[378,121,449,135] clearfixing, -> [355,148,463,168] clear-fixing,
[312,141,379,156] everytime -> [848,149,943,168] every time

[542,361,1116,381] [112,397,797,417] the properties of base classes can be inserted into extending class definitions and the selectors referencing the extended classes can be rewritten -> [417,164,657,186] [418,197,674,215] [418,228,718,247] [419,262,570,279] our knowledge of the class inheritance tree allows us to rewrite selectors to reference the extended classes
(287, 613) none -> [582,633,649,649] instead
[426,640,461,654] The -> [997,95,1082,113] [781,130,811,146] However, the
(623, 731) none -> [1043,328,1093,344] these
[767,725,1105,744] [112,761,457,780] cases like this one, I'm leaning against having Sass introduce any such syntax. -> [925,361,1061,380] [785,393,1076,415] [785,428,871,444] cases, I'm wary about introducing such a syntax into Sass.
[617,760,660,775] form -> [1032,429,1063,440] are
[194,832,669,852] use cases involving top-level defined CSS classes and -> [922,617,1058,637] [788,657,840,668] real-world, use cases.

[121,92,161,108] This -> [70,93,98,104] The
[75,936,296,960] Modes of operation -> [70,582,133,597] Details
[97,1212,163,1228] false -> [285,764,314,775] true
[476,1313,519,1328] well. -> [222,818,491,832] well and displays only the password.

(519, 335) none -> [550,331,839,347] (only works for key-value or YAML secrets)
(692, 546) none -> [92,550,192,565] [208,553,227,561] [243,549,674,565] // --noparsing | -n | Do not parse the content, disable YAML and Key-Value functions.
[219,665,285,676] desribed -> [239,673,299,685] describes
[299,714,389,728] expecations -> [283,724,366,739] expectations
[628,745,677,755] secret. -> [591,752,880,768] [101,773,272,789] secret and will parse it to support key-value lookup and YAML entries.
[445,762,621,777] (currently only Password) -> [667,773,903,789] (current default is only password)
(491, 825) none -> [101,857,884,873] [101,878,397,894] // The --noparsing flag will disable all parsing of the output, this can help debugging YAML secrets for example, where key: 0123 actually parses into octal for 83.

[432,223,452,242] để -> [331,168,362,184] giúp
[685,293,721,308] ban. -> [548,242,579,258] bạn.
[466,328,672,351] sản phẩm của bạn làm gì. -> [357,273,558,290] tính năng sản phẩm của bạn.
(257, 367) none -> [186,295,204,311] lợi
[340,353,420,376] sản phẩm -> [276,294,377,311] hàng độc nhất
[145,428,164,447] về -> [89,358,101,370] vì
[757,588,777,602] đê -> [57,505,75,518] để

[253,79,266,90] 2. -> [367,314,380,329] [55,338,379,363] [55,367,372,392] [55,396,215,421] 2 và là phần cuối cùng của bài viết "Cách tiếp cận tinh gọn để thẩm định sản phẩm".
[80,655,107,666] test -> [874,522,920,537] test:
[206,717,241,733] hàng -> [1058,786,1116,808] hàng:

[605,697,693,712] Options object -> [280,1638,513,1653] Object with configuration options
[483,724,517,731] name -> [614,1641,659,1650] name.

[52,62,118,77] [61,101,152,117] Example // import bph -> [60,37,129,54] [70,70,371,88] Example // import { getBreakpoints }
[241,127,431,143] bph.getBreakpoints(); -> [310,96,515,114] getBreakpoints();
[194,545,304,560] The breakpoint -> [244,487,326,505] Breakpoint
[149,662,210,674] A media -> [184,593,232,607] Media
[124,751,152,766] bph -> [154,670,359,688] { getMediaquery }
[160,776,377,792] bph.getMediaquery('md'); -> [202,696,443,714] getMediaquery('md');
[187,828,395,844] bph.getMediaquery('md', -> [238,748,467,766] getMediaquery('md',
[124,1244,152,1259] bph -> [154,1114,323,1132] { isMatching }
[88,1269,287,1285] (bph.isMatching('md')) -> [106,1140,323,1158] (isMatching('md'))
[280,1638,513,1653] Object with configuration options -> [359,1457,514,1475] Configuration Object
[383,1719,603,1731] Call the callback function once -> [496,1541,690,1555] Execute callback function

··········

**What this task involves:** The range runs from the line above containing "[617,760,660,775] form ->" to the line containing "[445,762,621,777] (currently only", inclusive. Restate those lines word for word and no others.

**Solution for this problem:**
[617,760,660,775] form -> [1032,429,1063,440] are
[194,832,669,852] use cases involving top-level defined CSS classes and -> [922,617,1058,637] [788,657,840,668] real-world, use cases.

[121,92,161,108] This -> [70,93,98,104] The
[75,936,296,960] Modes of operation -> [70,582,133,597] Details
[97,1212,163,1228] false -> [285,764,314,775] true
[476,1313,519,1328] well. -> [222,818,491,832] well and displays only the password.

(519, 335) none -> [550,331,839,347] (only works for key-value or YAML secrets)
(692, 546) none -> [92,550,192,565] [208,553,227,561] [243,549,674,565] // --noparsing | -n | Do not parse the content, disable YAML and Key-Value functions.
[219,665,285,676] desribed -> [239,673,299,685] describes
[299,714,389,728] expecations -> [283,724,366,739] expectations
[628,745,677,755] secret. -> [591,752,880,768] [101,773,272,789] secret and will parse it to support key-value lookup and YAML entries.
[445,762,621,777] (currently only Password) -> [667,773,903,789] (current default is only password)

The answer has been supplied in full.